Dario Amodei, chief executive of the high-profile A.I. start-up Anthropic, told Congress last year that new A.I. technology could soon help unskilled but malevolent people create large-scale biological attacks, such as the release of viruses or toxic substances that cause widespread disease and death.
Senators from both parties were alarmed, while A.I. researchers in industry and academia debated how serious the threat might be.
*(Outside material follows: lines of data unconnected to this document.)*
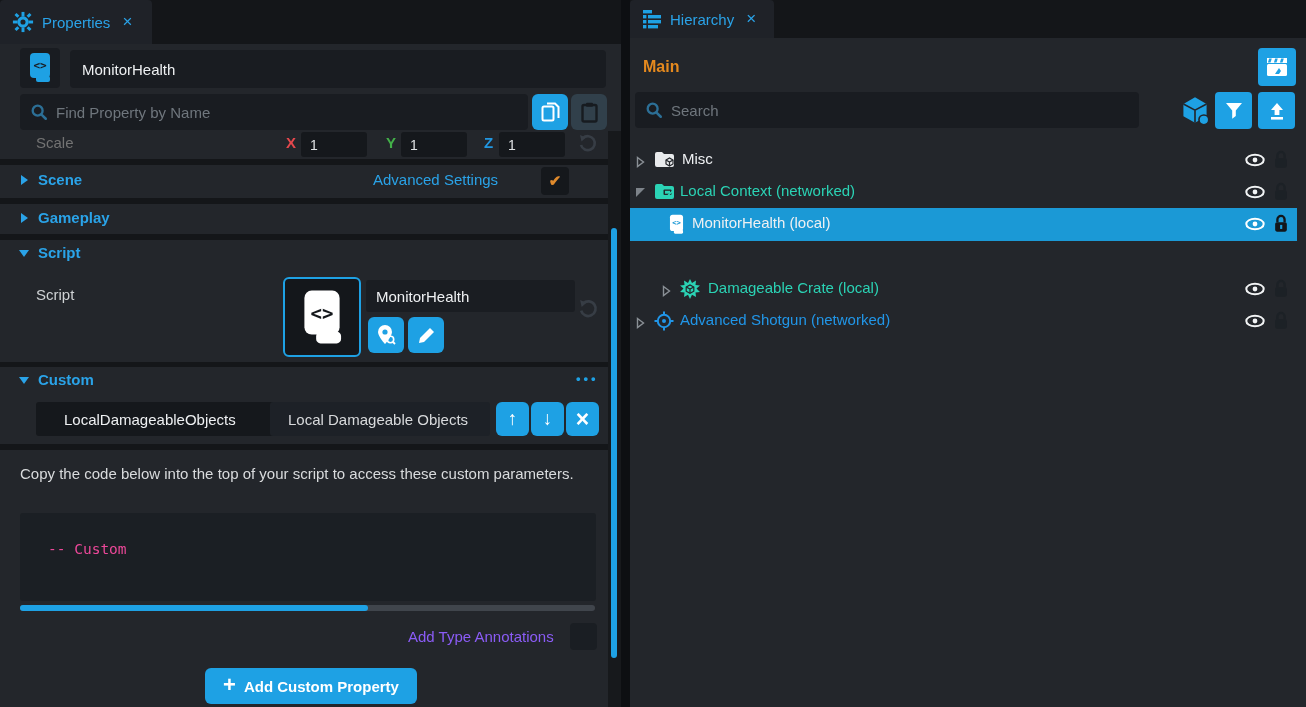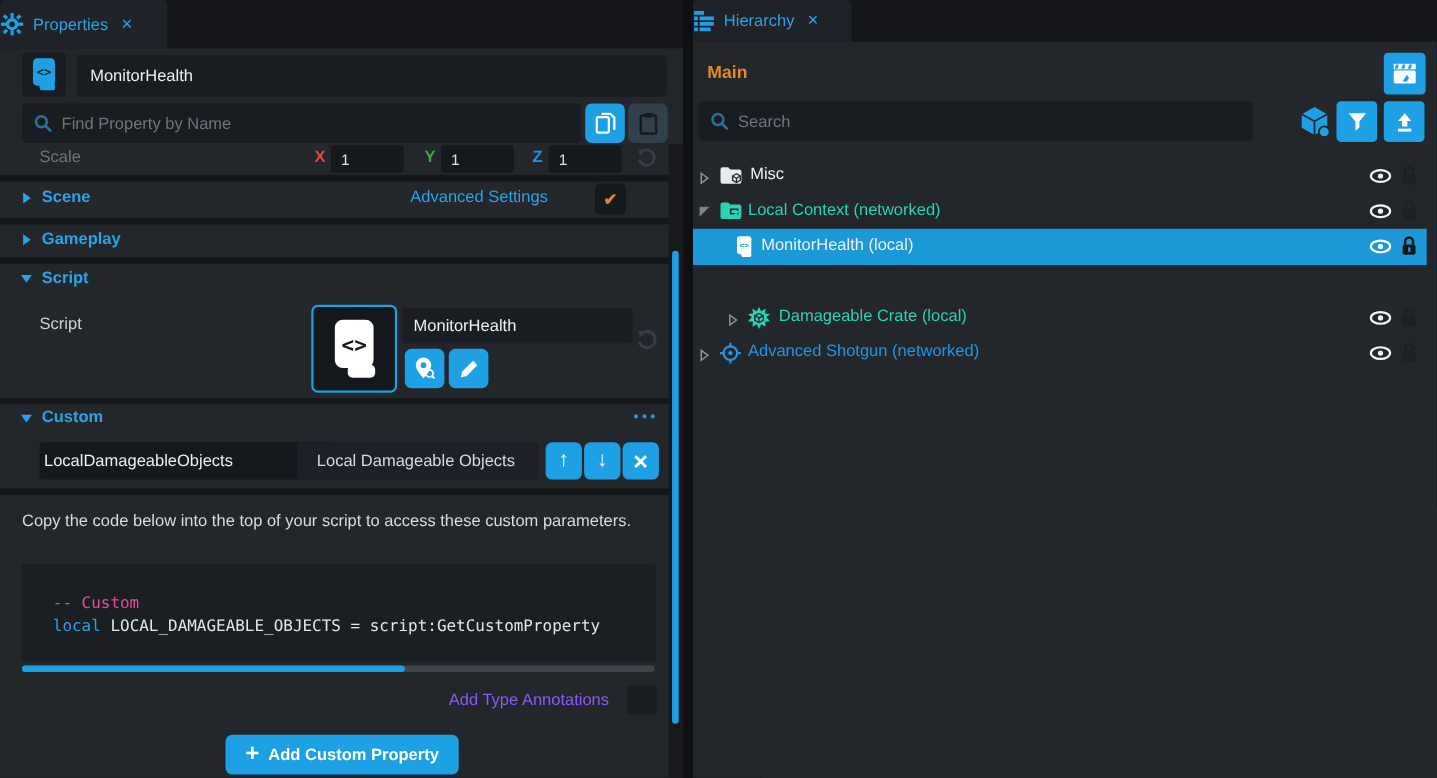--- a/index.html
+++ b/index.html
@@ -4,21 +4,21 @@
 <style>
   * { margin:0; padding:0; box-sizing:border-box; }
   html,body { width:1306px; height:707px; overflow:hidden; background:#0d0f12;
     font-family:"Liberation Sans", sans-serif; }
   .abs { position:absolute; }
   .panel { position:absolute; top:0; height:707px; background:#17191c; }
   #left-panel { left:0; width:621px; }
   #right-panel { left:630px; width:676px; }
   .tabstrip { position:absolute; left:0; top:0; width:100%; background:#141619; }
   .tab { position:absolute; left:0; top:0; background:#1f2228; display:flex; align-items:center;
-    gap:8px; padding:0 0; color:#2aa3e8; font-size:15px; border-radius:4px 4px 0 0; }
+    gap:8px; padding:0 12px; color:#2aa3e8; font-size:15px; border-radius:4px 4px 0 0; }
   .tab .close { color:#2aa3e8; font-size:17px; margin-left:4px; cursor:pointer; }
   .body-bg { position:absolute; left:0; width:100%; background:#23262b; }
   .input { background:#191c21; border-radius:4px; color:#eef0f2; font-size:15px;
     display:flex; align-items:center; }
   .placeholder { color:#6f767d; }
   .btn { display:flex; align-items:center; justify-content:center; background:#1ea1e4;
     border-radius:6px; cursor:pointer; }
   .section-label { color:#2aa3e8; font-weight:bold; font-size:15px; }
   .tri-right { width:0; height:0; border-left:7px solid #2aa3e8; border-top:5px solid transparent;
     border-bottom:5px solid transparent; display:inline-block; }
@@ -175,21 +175,21 @@
     </svg>
   </div>
   <div class="divider" style="top:362px; height:5px"></div>
 
   <div class="abs" style="left:0; top:367px; width:608px; height:28px">
     <span class="tri-down abs" style="left:19px; top:10px"></span>
     <span class="section-label abs" style="left:38px; top:4px">Custom</span>
     <span class="dotmenu abs" style="left:576px; top:4px">•••</span>
   </div>
   <div class="abs" style="left:0; top:395px; width:608px; height:49px">
-    <div class="input abs" style="left:36px; top:7px; width:266px; height:34px; background:#15181c; border-radius:3px; padding-left:4px">
+    <div class="input abs" style="left:36px; top:7px; width:266px; height:34px; background:#15181c; border-radius:3px; padding-left:28px">
       <span>LocalDamageableObjects</span>
     </div>
     <div class="input abs" style="left:270px; top:7px; width:220px; height:34px; background:#1d2127; border-radius:3px; padding-left:18px; color:#d8dadc">
       <span>Local Damageable Objects</span>
     </div>
     <div class="btn abs" style="left:496px; top:7px; width:33px; height:34px; font-size:19px; font-weight:bold; color:#fff">
         <span>↑</span>
       </div>
     <div class="btn abs" style="left:531px; top:7px; width:33px; height:34px; font-size:19px; font-weight:bold; color:#fff">
         <span>↓</span>
@@ -197,21 +197,20 @@
     <div class="btn abs" style="left:566px; top:7px; width:33px; height:34px; font-size:23px; font-weight:bold; color:#fff">
         <span>×</span>
       </div>
   </div>
   <div class="divider" style="top:444px; height:6px"></div>
 
   <div class="abs" style="left:20px; top:463px; width:560px; color:#d9dbdd; font-size:15px; line-height:21px">Copy the code below into the top of your script to access these custom parameters.</div>
 
   <div class="abs" style="left:20px; top:513px; width:576px; height:88px; background:#1b1f24; border-radius:3px; padding:26px 0 0 28px; overflow:hidden">
     <div class="code cmt">-- Custom</div>
-    <div class="code"><span class="kw">local</span><span class="code-rest"> LOCAL_DAMAGEABLE_OBJECTS = script:GetCustomProperty</span></div>
   </div>
 
   <div class="abs" style="left:20px; top:605px; width:575px; height:6px; background:#40454c; border-radius:3px">
     <div class="abs" style="left:0; top:0; width:348px; height:6px; background:#1ea1e4; border-radius:3px"></div>
   </div>
 
   <span class="abs" style="left:408px; top:628px; color:#8b5cf6; font-size:15px">Add Type Annotations</span>
   <div class="abs" style="left:570px; top:623px; width:27px; height:27px; background:#1a1e23; border-radius:4px"></div>
 
   <div class="btn abs" style="left:205px; top:668px; width:212px; height:36px; gap:8px">

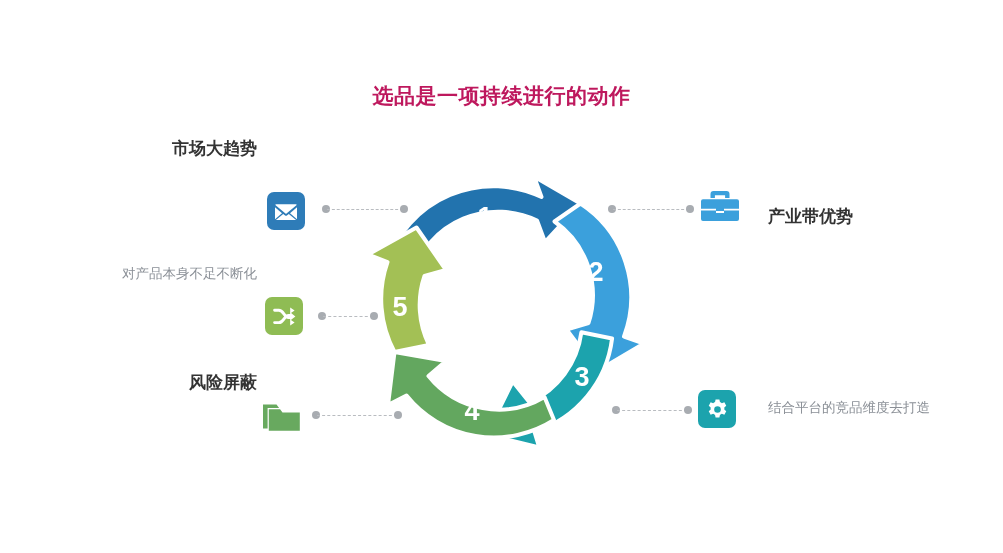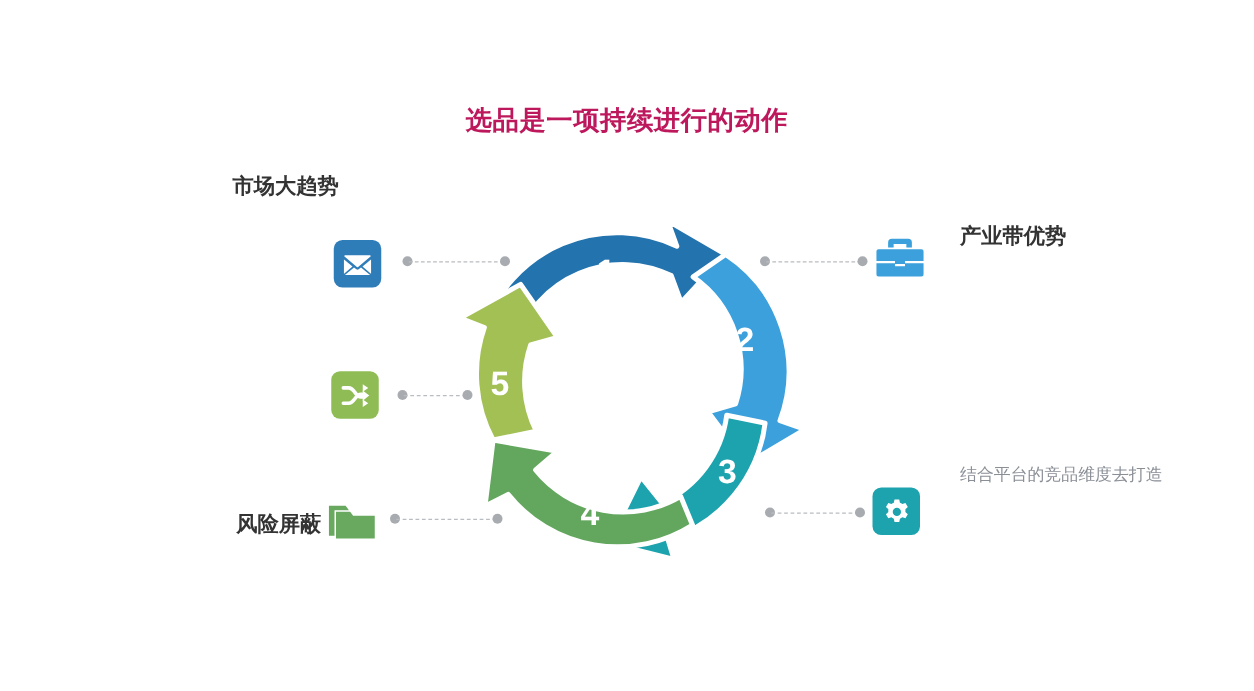--- a/index.html
+++ b/index.html
@@ -60,20 +60,21 @@
     color: #8a8f96;
     line-height: 1.75;
   }
 
   
   .callout.left {
     text-align: right;
   }
   .callout.right {
     text-align: left;
+    margin-top: 28px;
   }
 
   
   .icon-chip {
     width: 38px;
     height: 38px;
     border-radius: 7px;
     display: inline-flex;
     align-items: center;
     justify-content: center;
@@ -105,23 +106,23 @@
     top: 0;
     width: 8px;
     height: 8px;
     border-radius: 50%;
     background: #a8acb1;
   }
   .connector .dot.d-left { left: 0; }
   .connector .dot.d-right { right: 0; }
 
   
-  #callout-market      { left: 56px;  top: 138px; width: 215px; }
+  #callout-market      { left: 42px;  top: 138px; width: 215px; }
   #callout-improve     { left: 62px;  top: 262px; width: 195px; }
-  #callout-risk        { left: 42px;  top: 409px; width: 215px; }
+  #callout-risk        { left: 42px;  top: 372px; width: 215px; }
   #callout-industry    { left: 768px; top: 178px; width: 215px; }
   #callout-competitor  { left: 768px; top: 368px; width: 215px; }
 
   #icon-market     { position: absolute; left: 267px; top: 192px; }
   #icon-improve    { position: absolute; left: 265px; top: 297px; }
   #icon-risk       { position: absolute; left: 262px; top: 397px; }
   #icon-industry   { position: absolute; left: 700px; top: 186px; }
   #icon-competitor { position: absolute; left: 698px; top: 390px; }
 
   #conn-market     { left: 322px; top: 205px; width: 86px; }
@@ -213,20 +214,21 @@
     </svg>
   </span>
 </div>
 <div class="connector" id="conn-market">
   <span class="dot d-left"></span>
   <span class="dash"></span>
   <span class="dot d-right"></span>
 </div>
 
 <div class="callout left" id="callout-improve">
+  <div class="c-desc">对产品本身不足不断化</div>
 </div>
 <div id="icon-improve">
   <span class="icon-chip" style="background:#8fbc54;">
     <svg width="23" height="19" viewBox="0 0 23 19" xmlns="http://www.w3.org/2000/svg">
       <path d="M1.6 3.3 h4.2 c2.6 0 3.7 1.6 5.1 3.6 c1.5 2.1 2.5 3.6 4.7 3.6 h2.1" stroke="#ffffff" stroke-width="2.9" fill="none" stroke-linecap="round"></path>
       <path d="M1.6 15.6 h4.2 c2.6 0 3.7 -1.6 5.1 -3.6 c1.5 -2.1 2.5 -3.6 4.7 -3.6 h2.1" stroke="#ffffff" stroke-width="2.9" fill="none" stroke-linecap="round"></path>
       <path d="M17.2 5.3 L22.4 9.45 L17.2 13.6 Z" fill="#ffffff"></path>
       <path d="M17.2 0.4 L21.6 3.4 L17.2 6.4 Z" fill="#ffffff"></path>
       <path d="M17.2 12.6 L21.6 15.6 L17.2 18.6 Z" fill="#ffffff"></path>
     </svg>

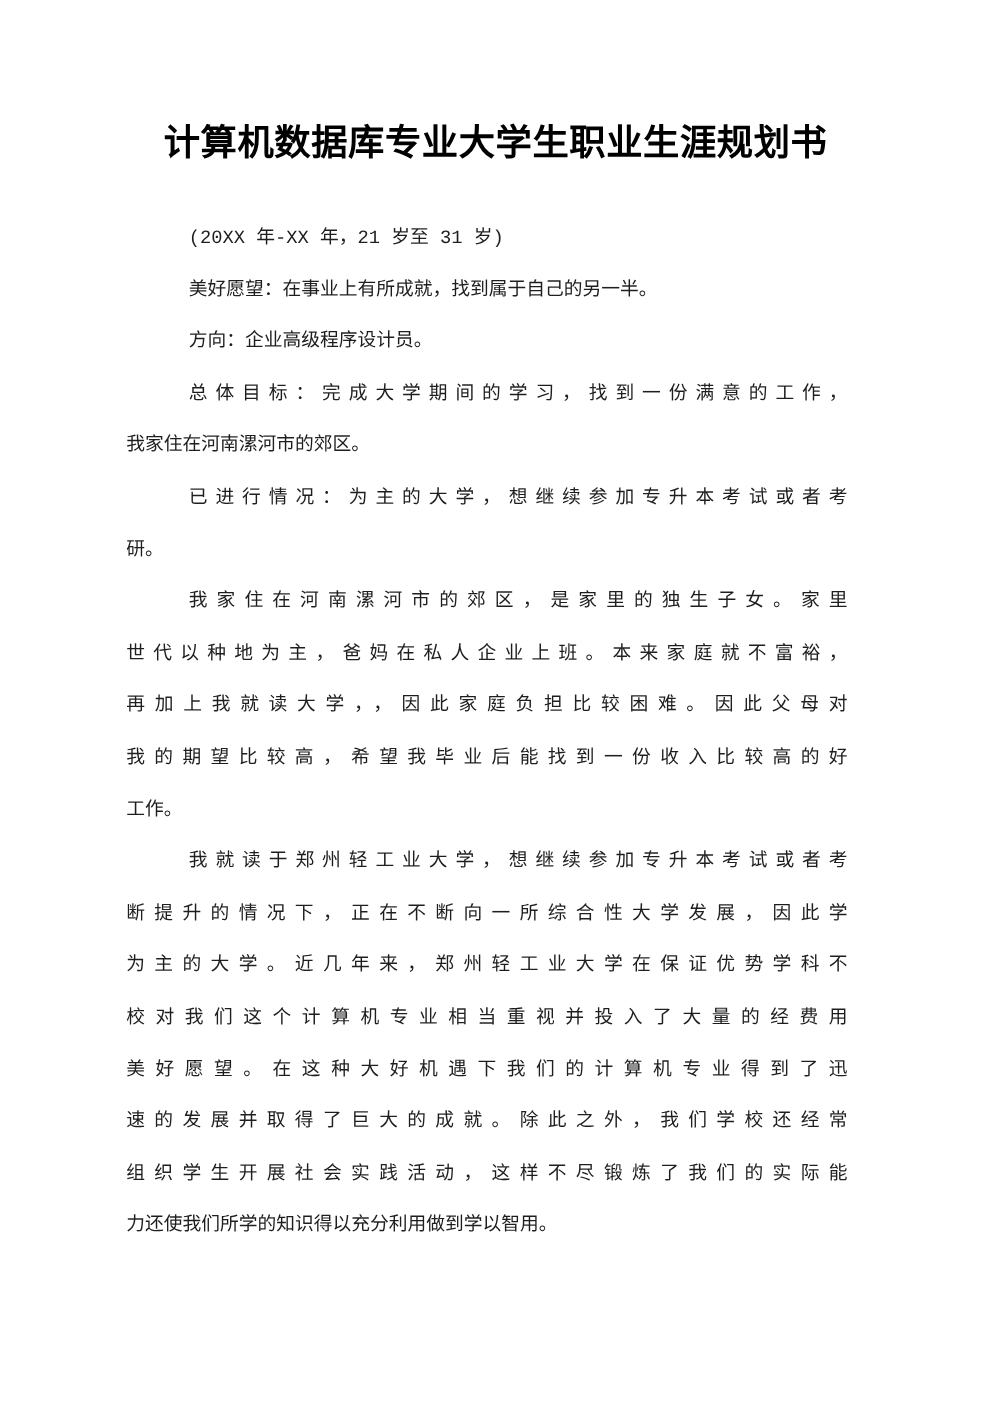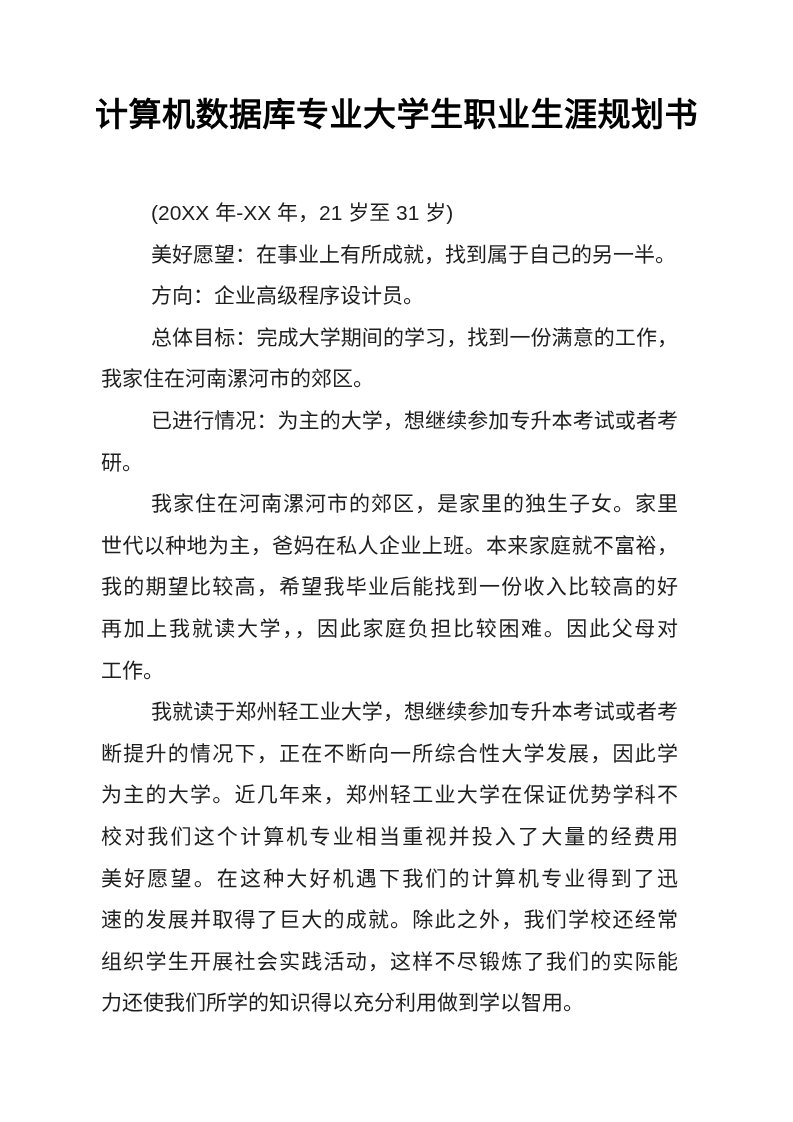--- a/index.html
+++ b/index.html
@@ -15,30 +15,30 @@
     margin: 0 auto;
     background: var(--page-bg, #ffffff);
     overflow: hidden;
   }
   .doc-title {
     margin: 0;
     padding-top: 97px;
     text-align: center;
     font-family: "Liberation Sans", "DejaVu Sans", sans-serif;
     font-weight: 700;
-    font-size: 33px;
+    font-size: 29px;
     line-height: 36px;
     letter-spacing: 0.5px;
     color: var(--title-color, #000000);
   }
   .doc-body {
-    margin: 59px 0 0 101px;
+    margin: 37px 0 0 101px;
     width: 577px;
-    font-family: Liberation Sans, sans-serif;
-    font-size: 21px;
+    font-family: Liberation Mono, monospace;
+    font-size: 15px;
     color: var(--text-color, #1e1e1e);
   }
   .paragraph {
     margin: 0;
     padding: 0;
   }
   .text-line {
     line-height: 41.6px;
     text-align: justify;
     
@@ -70,22 +70,22 @@
         <div class="text-line first-line">总体目标：完成大学期间的学习，找到一份满意的工作，</div>
         <div class="text-line final-line">我家住在河南漯河市的郊区。</div>
       </div>
       <div class="paragraph">
         <div class="text-line first-line">已进行情况：为主的大学，想继续参加专升本考试或者考</div>
         <div class="text-line final-line">研。</div>
       </div>
       <div class="paragraph">
         <div class="text-line first-line">我家住在河南漯河市的郊区，是家里的独生子女。家里</div>
         <div class="text-line">世代以种地为主，爸妈在私人企业上班。本来家庭就不富裕，</div>
+        <div class="text-line">再加上我就读大学，，因此家庭负担比较困难。因此父母对</div>
         <div class="text-line">我的期望比较高，希望我毕业后能找到一份收入比较高的好</div>
-        <div class="text-line">再加上我就读大学，，因此家庭负担比较困难。因此父母对</div>
         <div class="text-line final-line">工作。</div>
       </div>
       <div class="paragraph">
         <div class="text-line first-line">我就读于郑州轻工业大学，想继续参加专升本考试或者考</div>
         <div class="text-line">断提升的情况下，正在不断向一所综合性大学发展，因此学</div>
         <div class="text-line">为主的大学。近几年来，郑州轻工业大学在保证优势学科不</div>
         <div class="text-line">校对我们这个计算机专业相当重视并投入了大量的经费用</div>
         <div class="text-line">美好愿望。在这种大好机遇下我们的计算机专业得到了迅</div>
         <div class="text-line">速的发展并取得了巨大的成就。除此之外，我们学校还经常</div>
         <div class="text-line">组织学生开展社会实践活动，这样不尽锻炼了我们的实际能</div>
Now, over 90 biologists and other scientists who specialize in A.I. technologies used to design new proteins — the microscopic mechanisms that drive all creations in biology — have signed an agreement that seeks to ensure that their A.I.-aided research will move forward without exposing the world to serious harm.
The biologists, who include the Nobel laureate Frances Arnold and represent labs in the United States and other countries, also argued that the latest technologies would have far more benefits than negatives, including new vaccines and medicines.
“As scientists engaged in this work, we believe the benefits of current A.I. technologies for protein design far outweigh the potential for harm, and we would like to ensure our research remains beneficial for all going forward,” the agreement reads.
The agreement does not seek to suppress the development or distribution of A.I. technologies. Instead, the biologists aim to regulate the use of equipment needed to manufacture new genetic material.
This DNA manufacturing equipment is ultimately what allows for the development of bioweapons, said David Baker, the director of the Institute for Protein Design at the University of Washington, who helped shepherd the agreement.
“Protein design is just the first step in making synthetic proteins,” he said in an interview. “You then have to actually synthesize DNA and move the design from the computer into the real world — and that is the appropriate place to regulate.”
The agreement is one of many efforts to weigh the risks of A.I. against the possible benefits. As some experts warn that A.I. technologies can help spread disinformation, replace jobs at an unusual rate and perhaps even destroy humanity, tech companies, academic labs, regulators and lawmakers are struggling to understand these risks and find ways of addressing them.
Dr. Amodei’s company, Anthropic, builds large language models, or L.L.M.s, the new kind of technology that drives online chatbots. When he testified before Congress, he argued that the technology could soon help attackers build new bioweapons.
But he acknowledged that this was not possible today. Anthropic had recently conducted a detailed study showing that if someone were trying to acquire or design biological weapons, L.L.M.s were marginally more useful than an ordinary internet search engine.
Dr. Amodei and others worry that as companies improve L.L.M.s and combine them with other technologies, a serious threat will arise. He told Congress that this was only two to three years away.
OpenAI, maker of the ChatGPT online chatbot, later ran a similar study that showed L.L.M.s were not significantly more dangerous than search engines. Aleksander Mądry, a professor of computer science at the Massachusetts Institute of Technology and OpenAI’s head of preparedness, said that he expected researchers would continue to improve these systems, but that he had not seen any evidence yet that they would be able to create new bioweapons.
Today’s L.L.M.s are created by analyzing enormous amounts of digital text culled from across the internet. This means that they regurgitate or recombine what is already available online, including existing information on biological attacks. (The New York Times has sued OpenAI and its partner, Microsoft, accusing them of copyright infringement during this process.)
But in an effort to speed the development of new medicines, vaccines and other useful biological materials, researchers are beginning to build similar A.I. systems that can generate new protein designs. Biologists say such technology could also help attackers design biological weapons, but they point out that actually building the weapons would require a multimillion-dollar laboratory, including DNA manufacturing equipment.
“There is some risk that does not require millions of dollars in infrastructure, but those risks have been around for a while and are not related to A.I.,” said Andrew White, a co-founder of the nonprofit Future House and one of the biologists who signed the agreement.
The biologists called for the development of security measures that would prevent DNA manufacturing equipment from being used with harmful materials — though it is unclear how those measures would work. They also called for safety and security reviews of new A.I. models before releasing them.
They did not argue that the technologies should be bottled up.
“These technologies should not be held only by a small number of people or organizations,” said Rama Ranganathan, a professor of biochemistry and molecular biology at the University of Chicago, who also signed the agreement. “The community of scientists should be able to freely explore them and contribute to them.”